## RECORD EXCERPTS:
*** Block opens ***
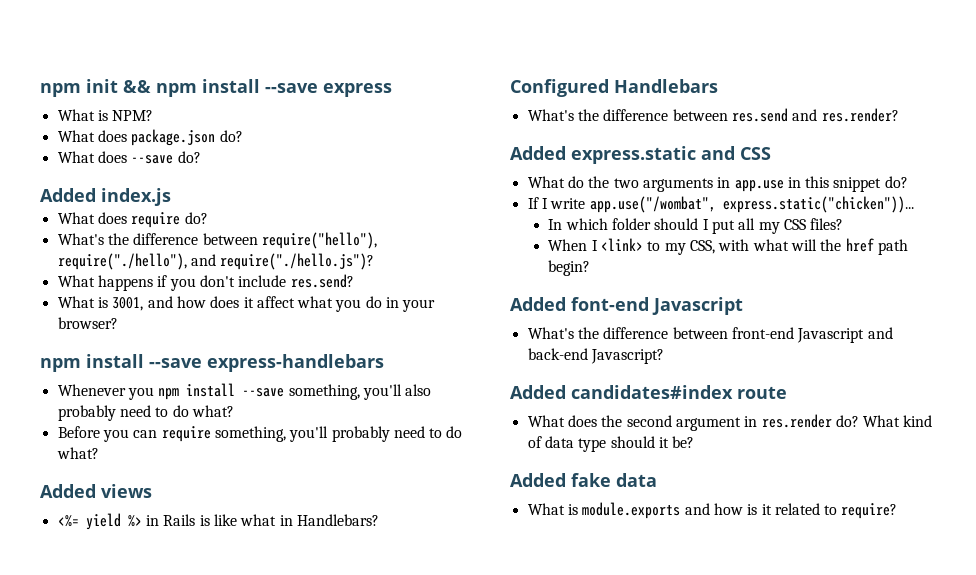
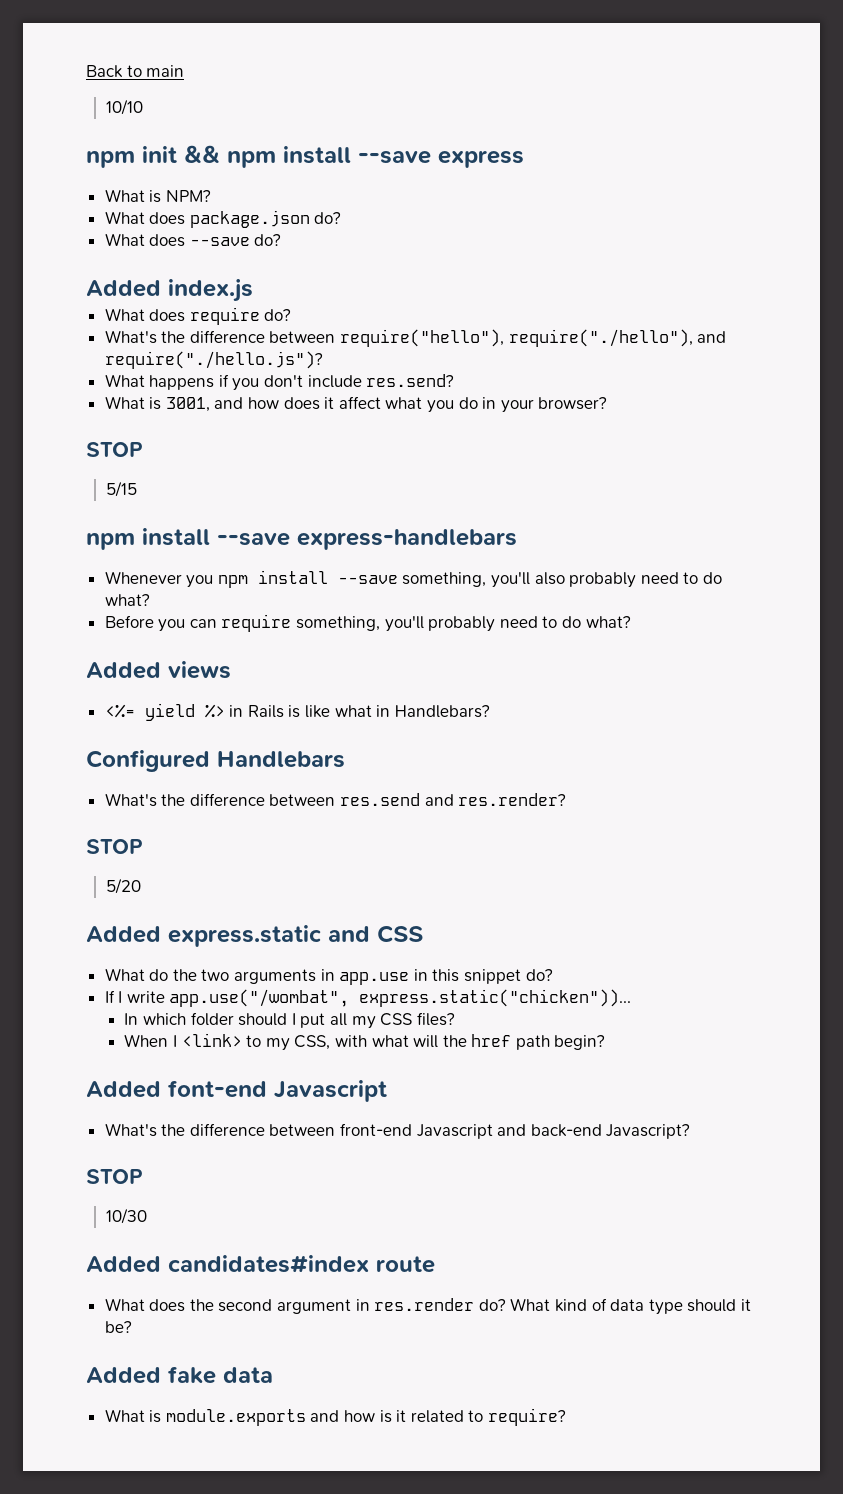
(40, 90) none -> [86,65,185,78] [105,99,143,115] Back to main // 10/10 //
(118, 323) none -> [86,442,143,457] [105,481,137,497] // STOP // 5/15
(899, 115) none -> [86,839,143,854] [105,878,141,894] // STOP // 5/20
(664, 356) none -> [86,1169,143,1184] [105,1208,147,1224] // STOP // 10/30

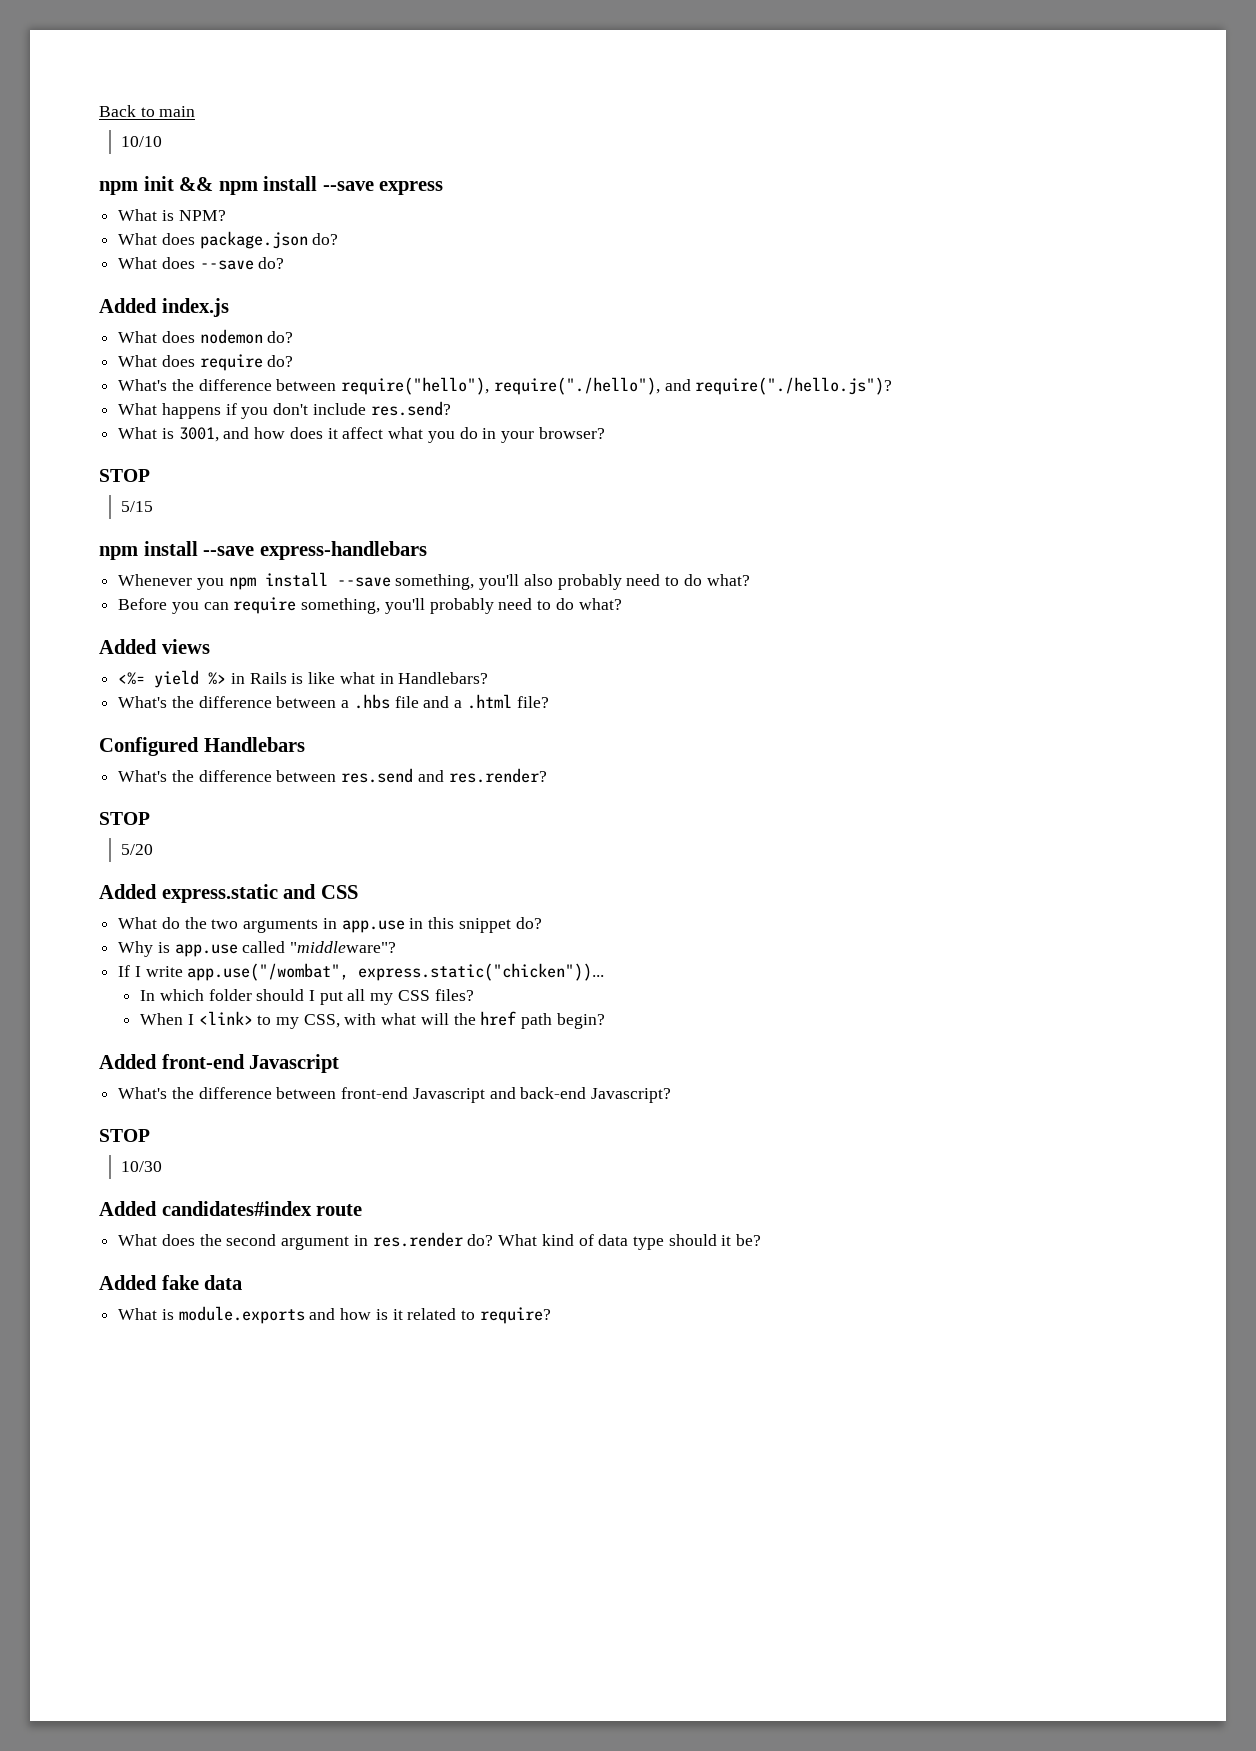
(253, 290) none -> [118,329,294,344] // What does nodemon do?
(490, 711) none -> [118,694,549,709] // What's the difference between a .hbs file and a .html file?
(553, 975) none -> [118,941,397,957] // Why is app.use called "middleware"?
[168,1080,267,1098] font-end -> [161,1054,245,1069] front-end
*** Block closes ***
Word for word, retype the lines from the one with "(899, 115) none" through the final line of the data, both included. No pictures belong in the copy.

(899, 115) none -> [86,839,143,854] [105,878,141,894] // STOP // 5/20
(664, 356) none -> [86,1169,143,1184] [105,1208,147,1224] // STOP // 10/30

(253, 290) none -> [118,329,294,344] // What does nodemon do?
(490, 711) none -> [118,694,549,709] // What's the difference between a .hbs file and a .html file?
(553, 975) none -> [118,941,397,957] // Why is app.use called "middleware"?
[168,1080,267,1098] font-end -> [161,1054,245,1069] front-end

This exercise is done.